I have read the judgment about to be handed down by Mrs Justice McGuinness and I have considered the files referred to therein. I agree with the judgment of my colleague and the order which she proposes.

I would like to add certain observations in relation to the manner in which the Courts may resolve a conflict between the public interest in preserving the confidentiality of documents pertaining to the exercise of the Executive powers of the State and the interest of the individual in obtaining a fair hearing of legal proceedings. The landmark decision of this Court in Murphy .v. Corporation of Dublin [1972] IR 227 and its affirmation in Ambiorex Ltd & Ors .v. The Minister for the Environment & Ors [1992] 1 IR 277 made it clear that this conflict must be resolved by the Judicial power and not by the Executive. In many cases - including the instant case - the Courts perform this task by reading the documents identified in the affidavit of discovery and for which privilege is claimed on the grounds of public interest immunity. It is important to note that this is not the only manner in which the Court can discharge this important function and in some cases it may not be an effective method of doing so. I think it well to draw attention to the comments of Walsh J in this regard in the Murphy Case where he explained (at page 234):-

It is clear that, when the vital interests of the State (such as the security of the State) may be adversely affected by disclosure or production of a document, greater harm may be caused by ordering rather than by refusing disclosure or production of the document. In such a case a Court should refuse the order but would do so on their own decision.

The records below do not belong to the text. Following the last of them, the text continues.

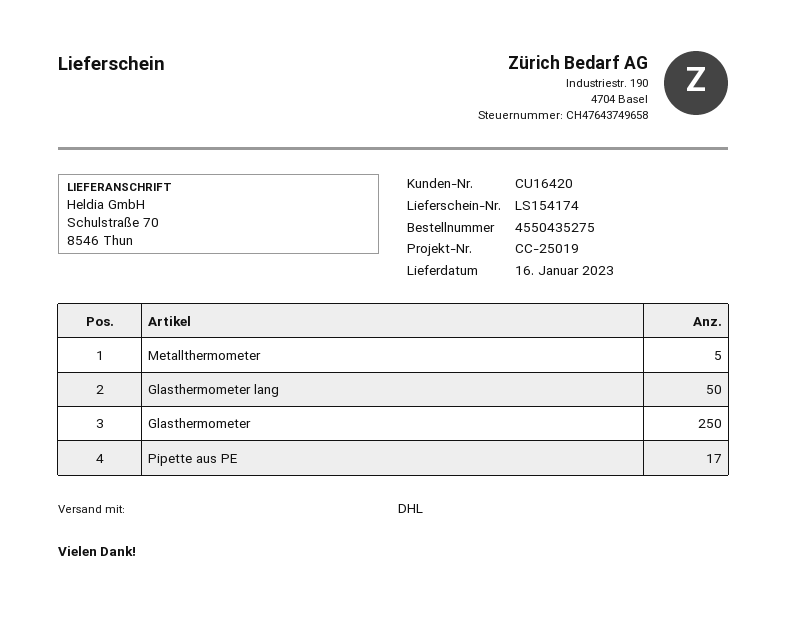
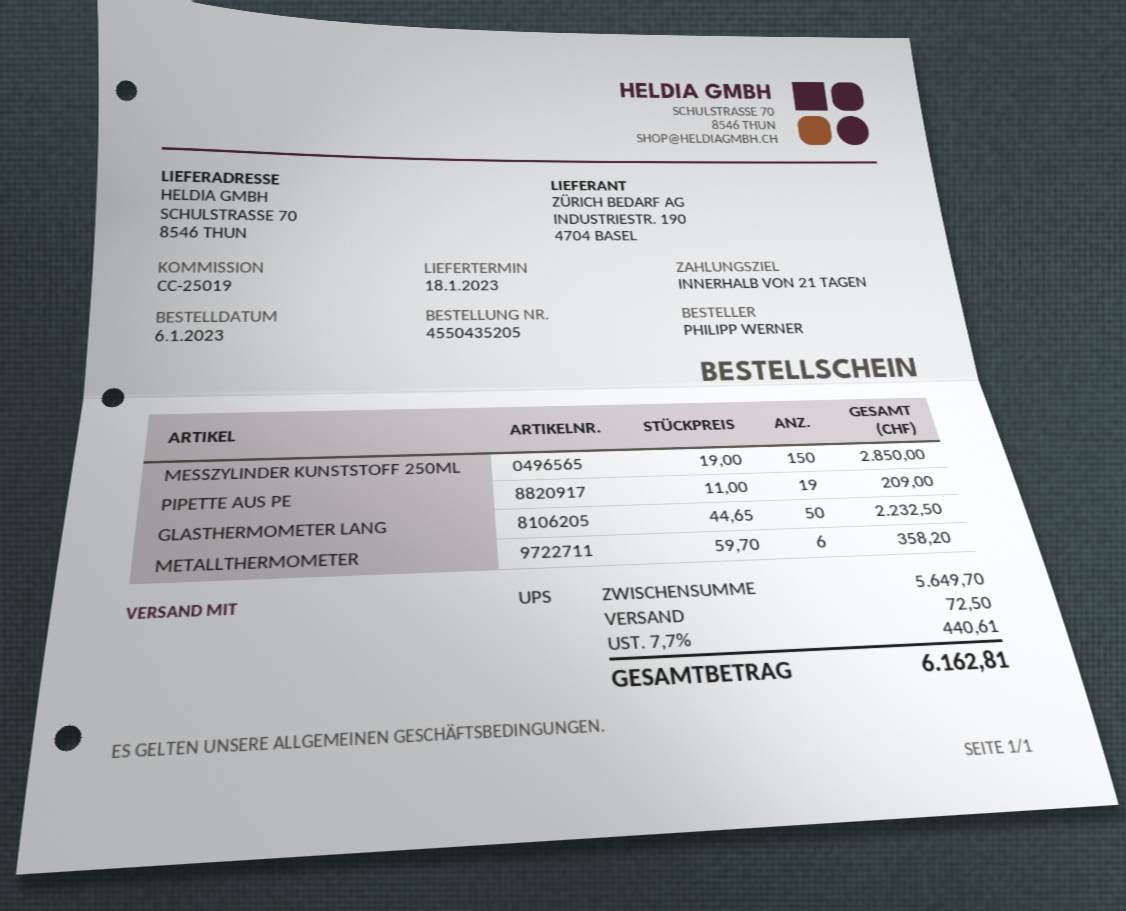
order number: 4550435275 -> 4550435205
delivery date: 2023-01-16 -> 2023-01-18
shipping method: DHL -> UPS
Metallthermometer: 5 -> 6
Glasthermometer: 250 -> none
Pipette aus PE: 17 -> 19
MESSZYLINDER KUNSTSTOFF 250ML: none -> 150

He then went on to deal with the evidence which might be appropriate to enable a Court to make that decision. He said (at page 234):-

The evidence that the Courts might choose to act upon to arrive at that decision would be determined by the Courts, again having regard to the circumstances of the case again, taking the example of the safety of the State, it might well be that the Court would be satisfied to accept the opinion of the appropriate member of the Executive or of the head of the government as sufficient evidence of the fact upon a claim being made for non disclosure or non production, as the case may be, on that ground.

In the Ambiorex Case Finlay CJ, in setting out the practical conclusions which were applicable to a claim of privilege by the Executive, stated, amongst other things (at page 283) that:-

"There is no obligation of the Judicial power to examine any particular document before deciding that it is exempt from production, and that it can and will in many instances uphold a claim of privilege in respect of a document merely on the basis of a description of its nature and content which it (the Judicial power) accepts."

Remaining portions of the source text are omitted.